(Before-and-after change data)

^^^^

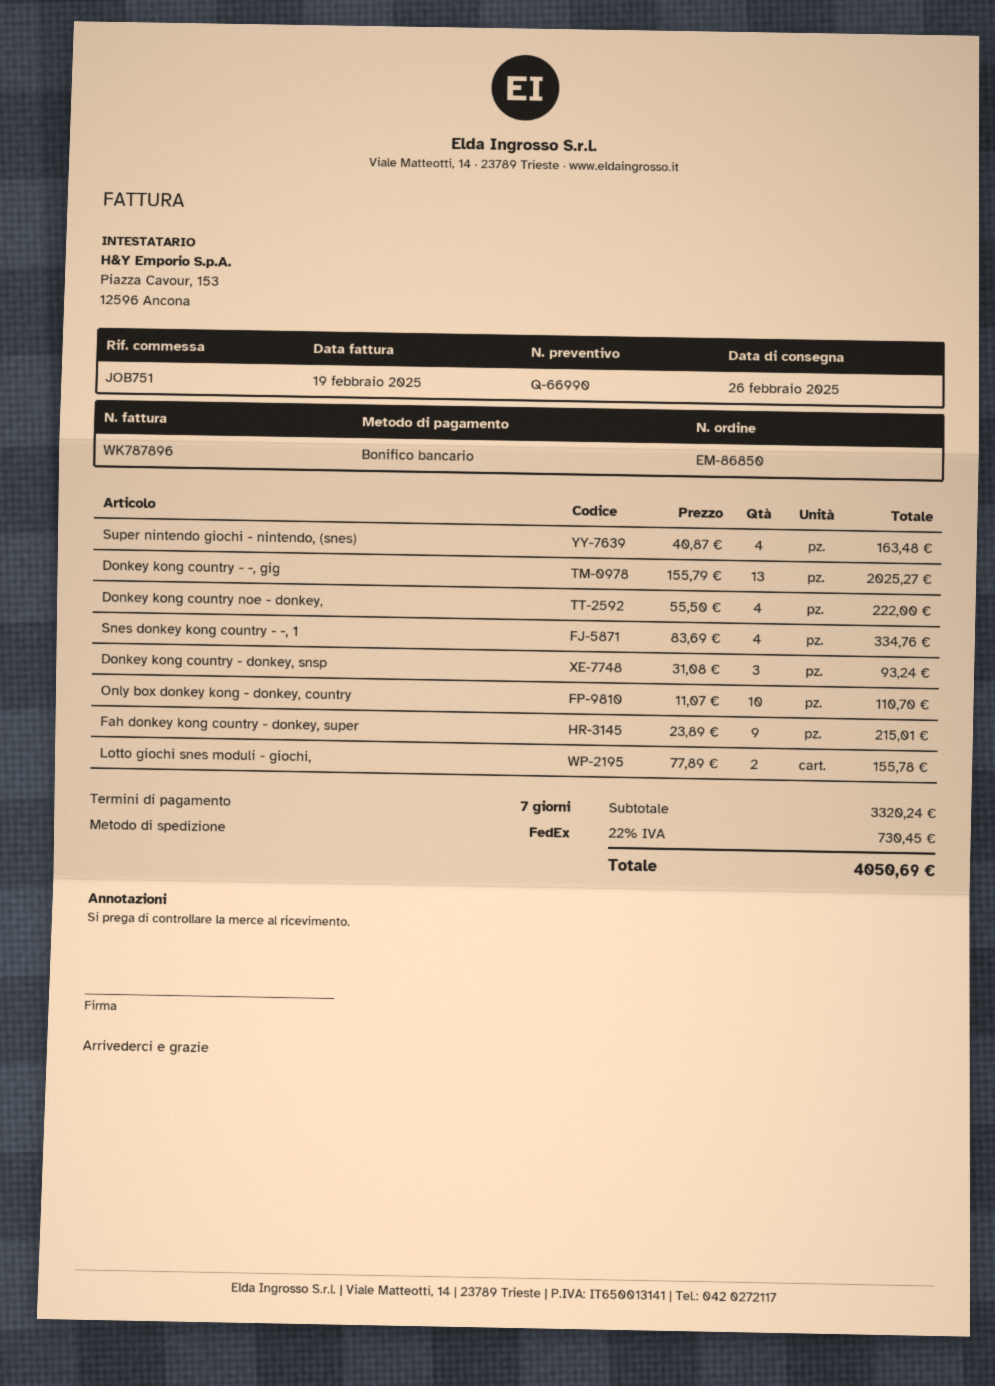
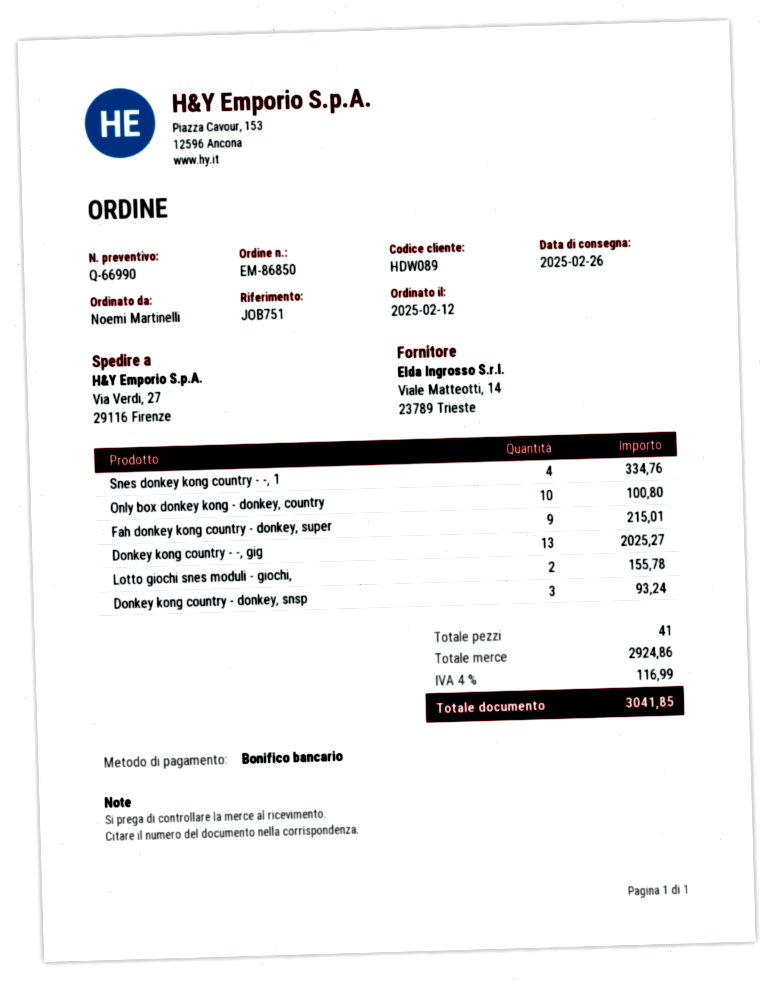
Super nintendo giochi - nintendo, (snes): 4 for 163.48 -> none
Donkey kong country noe - donkey,: 4 for 222.00 -> none
Only box donkey kong - donkey, country: 10 for 110.70 -> 10 for 100.80
subtotal: 3320.24 -> 2924.86
tax: 22% = 730.45 -> 4% = 116.99
total: 4050.69 -> 3041.85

^^^^

=== REQUIREMENT ===
Taking the lines above one at a time, give the number of them that contain the string "country". Add nothing else.

=== TASK ANSWER ===
2